Screenshot and code edit data:

· · · · ·

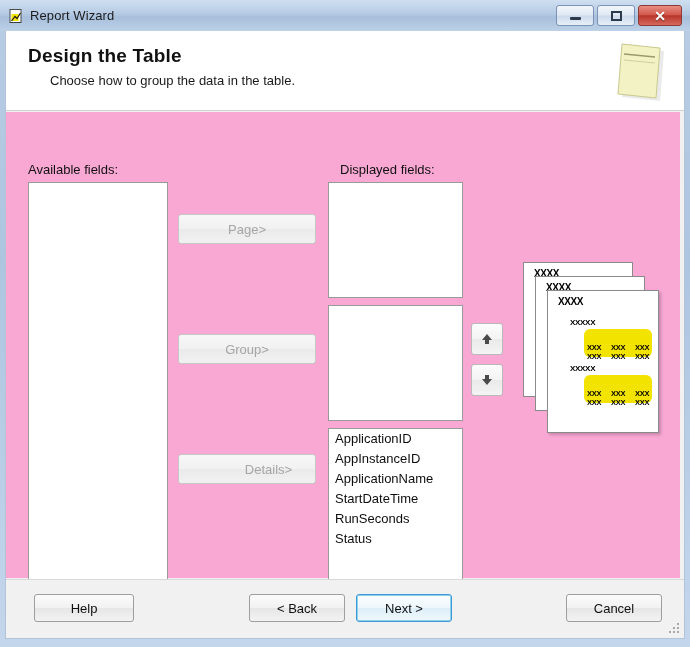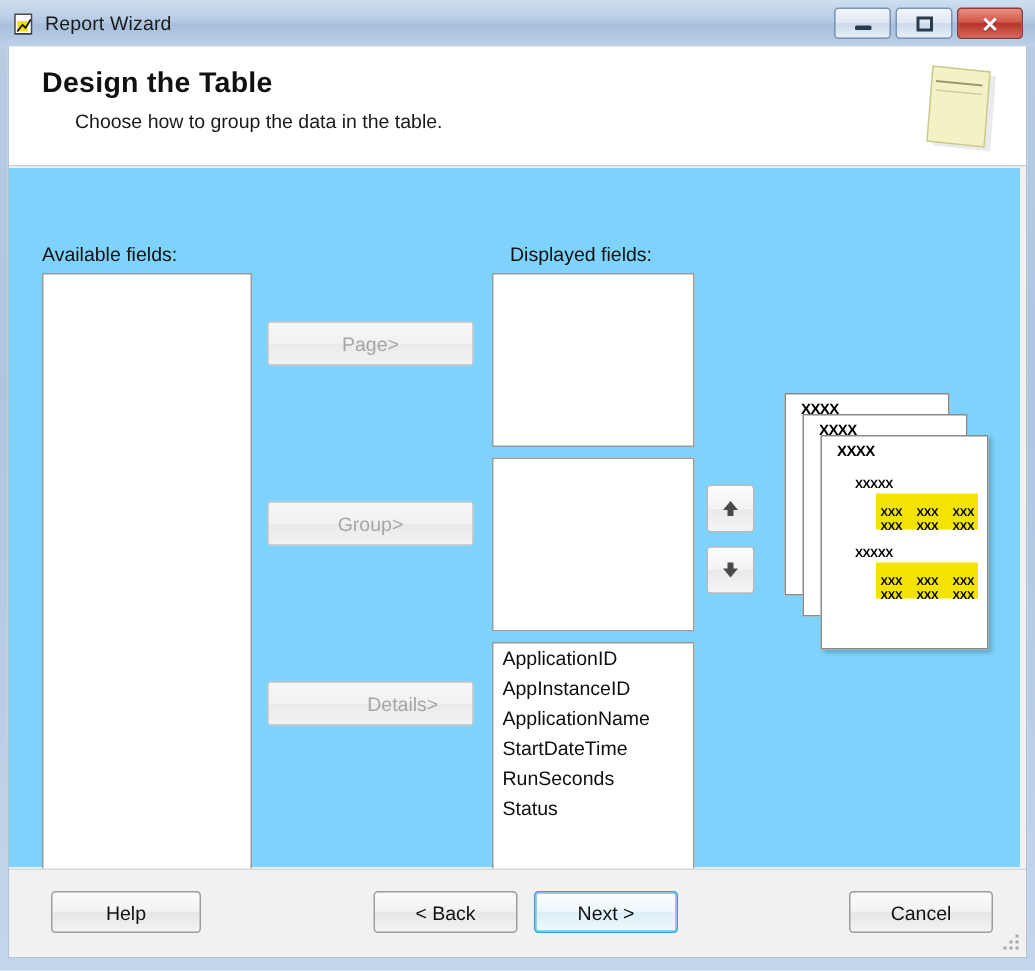--- a/index.html
+++ b/index.html
@@ -134,21 +134,21 @@
     height: 68px;
   }
 
   
   .body-area {
     position: absolute;
     left: 0;
     top: 81px;
     width: 674px;
     height: 466px;
-    background: #7dd3fc;
+    background: #f9a8d4;
     text-decoration: underline;
   }
 
   .fld-label {
     position: absolute;
     font-size: 13px;
     color: #111111;
   }
 
   .listbox {
@@ -224,22 +224,23 @@
   .grp {
     position: absolute;
     font-size: 8px;
     font-weight: bold;
     letter-spacing: -0.3px;
     color: #000;
   }
   .yblock {
     position: absolute;
     background: #f2e300;
-    padding: 8px 3px;
-    box-sizing: border-box;
+    padding: 14px 3px;
+    box-sizing: border-box;
+    border-radius: 6px;
   }
   .yrow {
     font-size: 7.5px;
     font-weight: bold;
     letter-spacing: -0.2px;
     color: #000;
     line-height: 9px;
     white-space: nowrap;
   }
   .yrow span { display:inline-block; width: 24px; }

· · · · ·

* Exercise details
Copy out all the lines of the records that include "border".

* Exercise answer
-    box-sizing: border-box;
+    box-sizing: border-box;
+    border-radius: 6px;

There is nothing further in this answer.